Although Heteroptera may be attracted to carrion as a food source, there is also a possibility that it is used for aggregation. Constant (2007) postulated that feces and carcasses may contain chemicals similar to those used for aggregation or mating pheromones. Large numbers and mating pairs on carrion were observed by Englehardt (1912), Bromley (1937), Payne et al. (1968), and Baz et al. (2010), suggesting that carrion may be attractive for aggregation and mating purposes in some species. There is also the possibility that one sex attracted to carrion for feeding may release aggregation or sex pheromones that attract the opposite sex for mating. Clearly, more work is needed to elucidate the reasons for the attraction of various insect groups to carrion.

The butterfly traps utilized added greatly to the number and diversity of Heteroptera collected at various sites. Most of the species collected at traps were not collected using other methods (beating, sweeping, light sheets or traps, etc.), so collecting at butterfly traps increased the number of taxa obtained at various locations. Eger (1990) observed that the species of Polytes (Scutelleridae) in collections were represented by only or predominately male specimens. Specimens of Crathis (Scutelleridae) found in collections are also predominately males. Label data rarely specify collection method, but if specimens were collected at carrion, this may help explain the sex bias in collections.

Another interesting aspect of trap catches was the specificity of attraction to these traps. Many common species of Heteroptera in the vicinity of the traps were never collected at traps, and sometimes only certain species within genera were found at the traps whereas other species were clearly not attracted. Specimens of Edessa (Pentatomidae) collected at traps consisted of several species, all of which were closely related to E. nicopinata Breddin, although many other species of Edessa were found in the area. Sibaria armata (Dallas) (Pentatomidae) was common at most locations where we trapped but was never collected on a trap, whereas 9 females of S. englemani Rolston, present only at the Colombia 2 location, were collected at the traps.

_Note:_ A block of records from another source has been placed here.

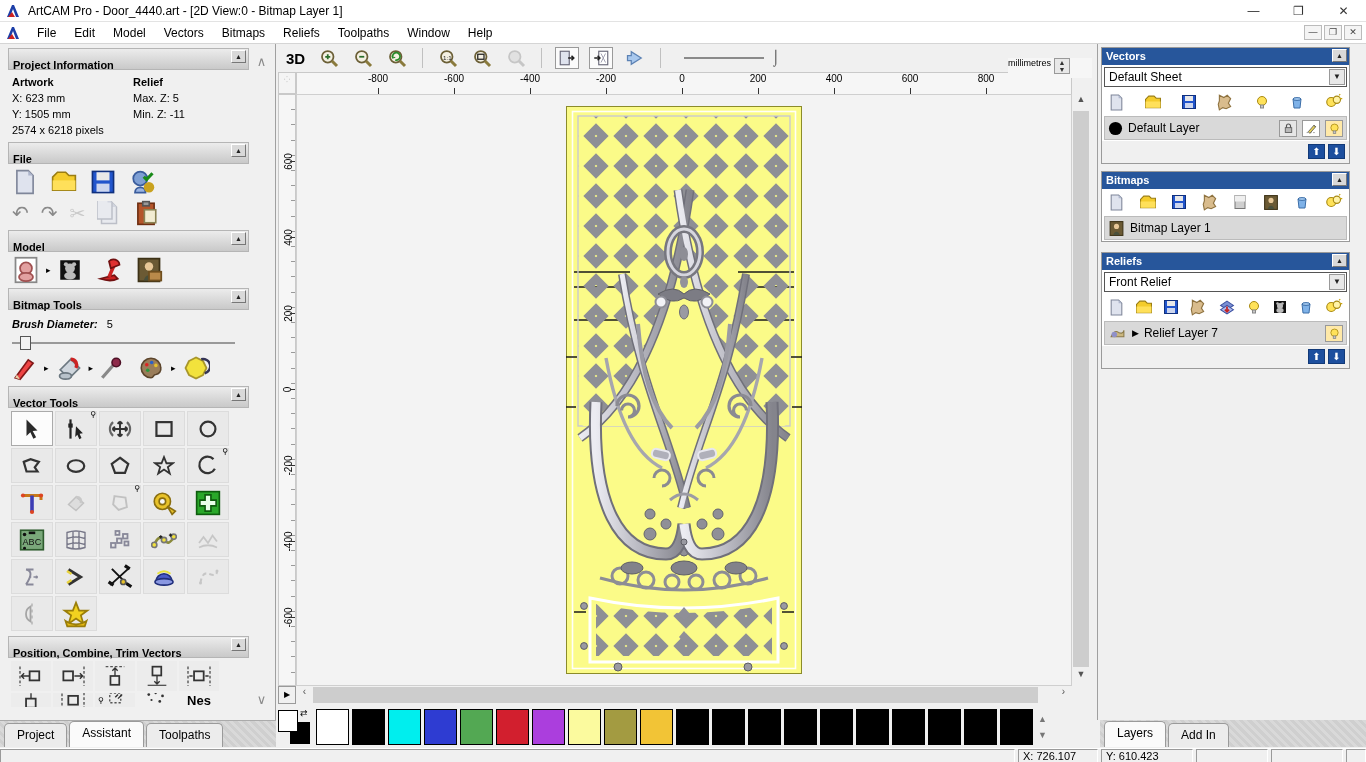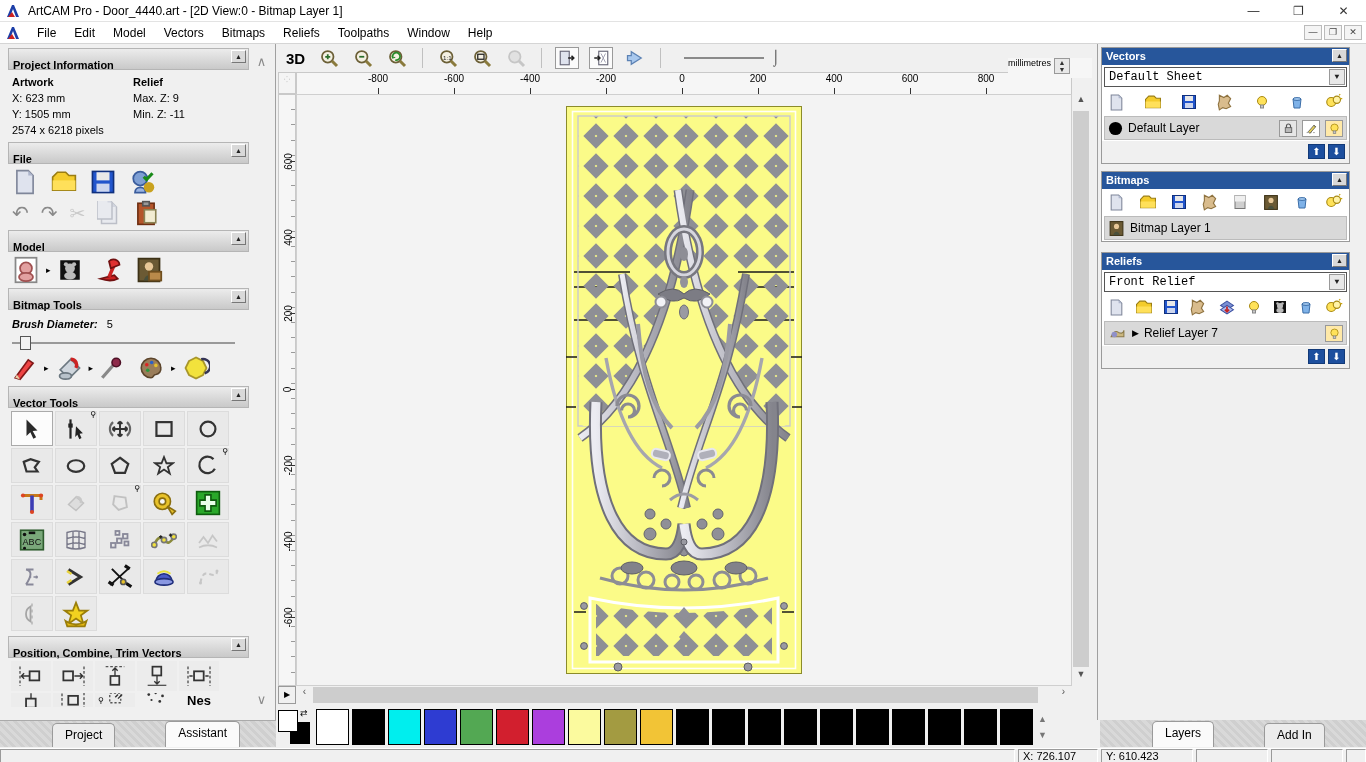--- a/index.html
+++ b/index.html
@@ -36,21 +36,21 @@
   .vt.active { background:#fcfcfc; border-color:#aaa; }
   .vt .pin { position:absolute; right:0px; top:-2px; font-size:8px; }
   .pos-grid { display:flex; flex-wrap:wrap; margin:2px 26px 0 10px; width:222px; }
   .pos { width:40px; height:30px; margin:1px; background:#ececec; display:flex; align-items:center; justify-content:center; }
   #left-scroll { position:absolute; right:5px; top:10px; width:17px; height:655px; }
   #left-scroll .chev { position:absolute; left:0; width:17px; height:17px; color:#8a8a8a; font-size:13px; text-align:center; }
   
   .tabrow { position:absolute; display:flex; align-items:flex-end; }
   #left-tabs { left:0; top:720px; width:276px; height:27px; background:repeating-linear-gradient(45deg,#d9d9d9 0 3px,#cfcfcf 3px 6px); border-top:1px solid #aaa; padding-left:4px; }
   #right-tabs { left:1100px; top:720px; width:266px; height:27px; background:repeating-linear-gradient(45deg,#d9d9d9 0 3px,#cfcfcf 3px 6px); padding-left:4px; }
-  .tab { height:24px; padding:4px 12px 0 12px; background:#ececec; border:1px solid #9a9a9a; border-bottom:none; border-radius:5px 5px 0 0; margin-right:2px; font-size:12px;margin-left:48px; }
+  .tab { height:24px; padding:4px 12px 0 12px; background:#ececec; border:1px solid #9a9a9a; border-bottom:none; border-radius:5px 5px 0 0; margin-right:2px; font-size:12px; }
   .tab.active { background:#fafafa; height:26px; }
   
   #view-toolbar { position:absolute; left:278px; top:44px; width:816px; height:28px; background:#f0f0f0; display:flex; align-items:center; gap:10px; padding-left:6px; }
   #btn-3d { font-weight:bold; font-size:15px; padding:0 2px; }
   .tbico { width:24px; height:22px; display:flex; align-items:center; justify-content:center; }
   .tbsep { width:1px; height:20px; background:#c0c0c0; margin:0 3px; }
   .tgl { border:1px solid #9a9a9a; background:#fbfbfb; }
   #fade-slider { position:relative; width:96px; height:20px; margin-left:10px; }
   #fade-slider .line { position:absolute; left:0; top:9px; width:80px; height:2px; background:#8a8a8a; }
   #fade-slider .hnd { position:absolute; right:0; top:0; font-size:15px; color:#555; }
@@ -86,21 +86,21 @@
   #pal-primary .p1 { position:absolute; left:0; top:2px; width:20px; height:22px; background:#fff; border:1px solid #000; z-index:2; }
   #pal-primary .p2 { position:absolute; left:12px; top:14px; width:20px; height:22px; background:#000; border:1px solid #000; }
   #pal-primary .swap { position:absolute; left:22px; top:0; font-size:9px; }
   .swatch { width:33px; height:36px; border:1px solid #000; margin-right:3px; }
   #pal-scroll { display:flex; flex-direction:column; gap:6px; margin-left:2px; color:#777; font-size:9px; }
   
   #right-panel { position:absolute; left:1097px; top:44px; width:269px; height:676px; background:#f0f0f0; border-left:1px solid #a0a0a0; }
   .grp { position:absolute; left:3px; width:249px; background:#ffffff; border:1px solid #9a9a9a; }
   .grp-head { position:relative; height:17px; color:#fff; font-weight:bold; padding:2px 4px; font-size:11px; }
   .grp-head .sec-btn { top:1px; }
-  .ddrow { display:flex; margin:2px;font-family:Liberation Mono, monospace; }
+  .ddrow { display:flex; margin:2px; }
   .dd { flex:1; height:20px; border:1px solid #555; background:#fff; padding:2px 4px; font-size:12px; position:relative; }
   .dd .da { position:absolute; right:1px; top:1px; width:16px; height:16px; background:#e8e8e8; border:1px solid #999; font-size:8px; text-align:center; line-height:14px; color:#222; }
   .ptools { display:flex; align-items:center; justify-content:space-between; padding:4px 6px; }
   .lyr { display:flex; align-items:center; background:#d9d9d9; border:1px solid #bbb; margin:1px 2px; height:24px; padding:0 3px; gap:5px; font-size:12px; }
   .lyr .grow { flex:1; }
   .lyrbtn { width:18px; height:17px; background:#e6e6e6; border:1px solid #999; display:flex; align-items:center; justify-content:center; }
   .updown { display:flex; justify-content:flex-end; gap:3px; padding:3px 4px 4px 0; background:#f0f0f0; }
   .mvbtn { width:17px; height:15px; background:#1d4f9e; color:#fff; font-size:10px; line-height:14px; text-align:center; border:1px solid #123a78; }
   
   #statusbar { position:absolute; left:0; top:748px; width:1366px; height:14px; background:#f0f0f0; border-top:1px solid #fff; display:flex; gap:3px; font-size:11px; }
@@ -236,21 +236,21 @@
   </div>
   <div id="proj-info">
     <div class="col" style="width:118px">
       <b>Artwork</b><br>
       <span>X: 623 mm</span><br>
       <span>Y: 1505 mm</span><br>
       <span>2574 x 6218 pixels</span>
     </div>
     <div class="col">
       <b>Relief</b><br>
-      <span>Max. Z: 9</span><br>
+      <span>Max. Z: 5</span><br>
       <span>Min. Z: -11</span>
     </div>
   </div>
 
   <div class="sec-head">
     <span>File</span>
     <span class="sec-btn">▲</span>
   </div>
   <div class="ico-row">
     <svg class="ico" width="26" height="26" viewBox="0 0 16 16">

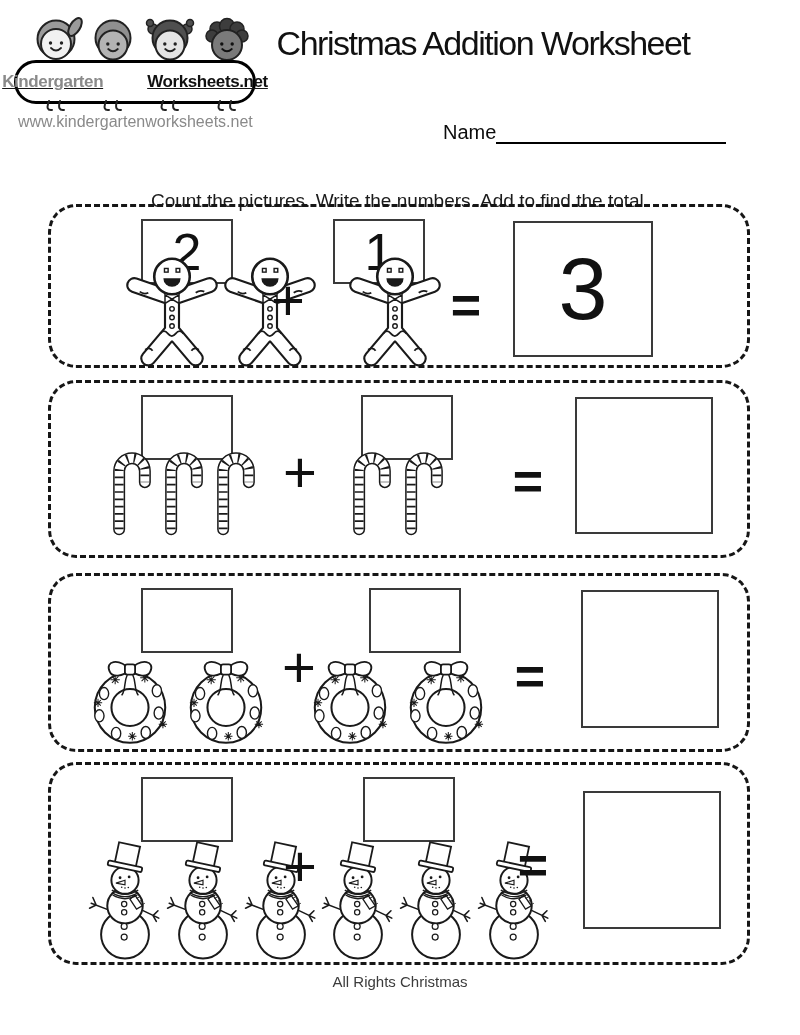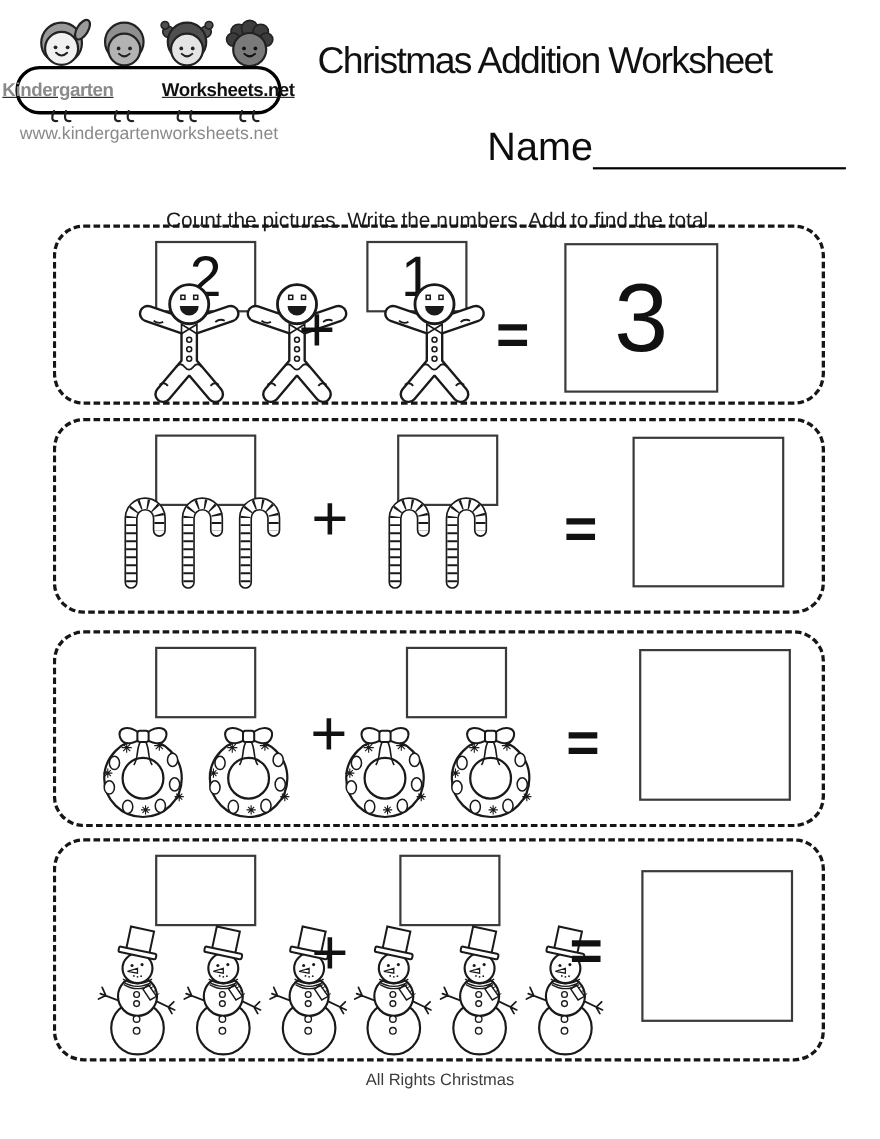--- a/index.html
+++ b/index.html
@@ -9,24 +9,24 @@
   
   .logo{position:absolute;left:14px;top:10px;width:244px;height:96px;}
   .kids{position:absolute;left:2px;top:2px;}
   .logo-pill{position:absolute;left:0;top:50px;width:236px;height:38px;background:#fff;
              border:3px solid #000;border-radius:22px;display:flex;align-items:center;
              justify-content:center;font-size:17px;font-weight:bold;letter-spacing:-0.4px;white-space:nowrap;text-decoration:underline;}
   .logo-gray{color:#8a8a8a;}
   .logo-black{color:#111;margin-left:44px;}
   .feet{position:absolute;left:2px;top:90px;}
   .site-url{position:absolute;left:18px;top:113px;font-size:16px;color:#8a8a8a;}
-  .title{position:absolute;left:248px;top:24px;width:470px;margin:12px;text-align:center;
+  .title{position:absolute;left:248px;top:24px;width:470px;margin:0;text-align:center;
          font-size:34px;font-weight:400;letter-spacing:-1.5px;color:#111;}
   .name-row{position:absolute;left:443px;top:112px;display:flex;align-items:flex-end;
-            font-size:36px;color:#0c0c0c;}
+            font-size:20px;color:#0c0c0c;}
   .name-line{display:inline-block;width:230px;height:30px;border-bottom:2.5px solid #000;}
 
   .instruction{position:absolute;left:0;top:190px;width:100%;margin:0;text-align:center;
                font-size:19px;color:#1b1b1b;}
 
   
   .panel{position:absolute;left:48px;width:702px;border:3px dashed #161616;border-radius:28px;box-sizing:border-box;}
   .p0{top:204px;height:164px;}
   .p1{top:380px;height:178px;}
   .p2{top:573px;height:179px;}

Many of the traps set out by lepidopterists appeared to have more bugs than our traps did. They generally allowed their baits to putrefy a week or so prior to the beginning of the collection trip, and these appeared more attractive. Also, we noticed more specimens than usual attracted at the onset of our trip to Colombia with bait that was created beforehand. However, we did not do comparative studies with replicated trials needed to confirm that bait allowed to putrefy over a longer time is more attractive than lessputrefied bait.

There also appeared to be an increase in the catches when the traps were placed near a body of water. In Brazil there were small streams near the traps, in Peru there was generally some type of small stream, and in Colombia there were medium to large streams. The largest number of species and specimens in the Pentatomoidea collected on these traps was in Ecuador, where the trapping occurred on trails that ran along a large river. At the Peru 3 location, one trap located on a tree and not near any type of stream did not yield any Heteroptera. The trap was then moved to a spot directly over a stream on the morning of the last day and by afternoon had attracted 3 male specimens of Polytes bimaculatus Eger. Further, 5 collecting trips to the Kaw Mountains in French Guiana did not yield any Heteroptera attracted to these traps. This was probably due in part to bait not having time to putrefy, but this location was not in close proximity to streams or rivers. Proximity to a source of fish or other carrion may play a role in conditioning these bugs to visit carrion for whatever purpose it serves.

Fig. 3.

Melucha phyllocnemis (Burmeister) on the side of a trap and Leptoglossus sp. on the base.

Table 1.

Heteroptera collected at butterfly traps baited with putrefied fish or shrimp carrion.

Continued

In summary, butterfly traps baited with fish or shrimp carrion attracted a variety of Heteroptera and should be considered as an additional collecting tool for biodiversity studies or general collecting.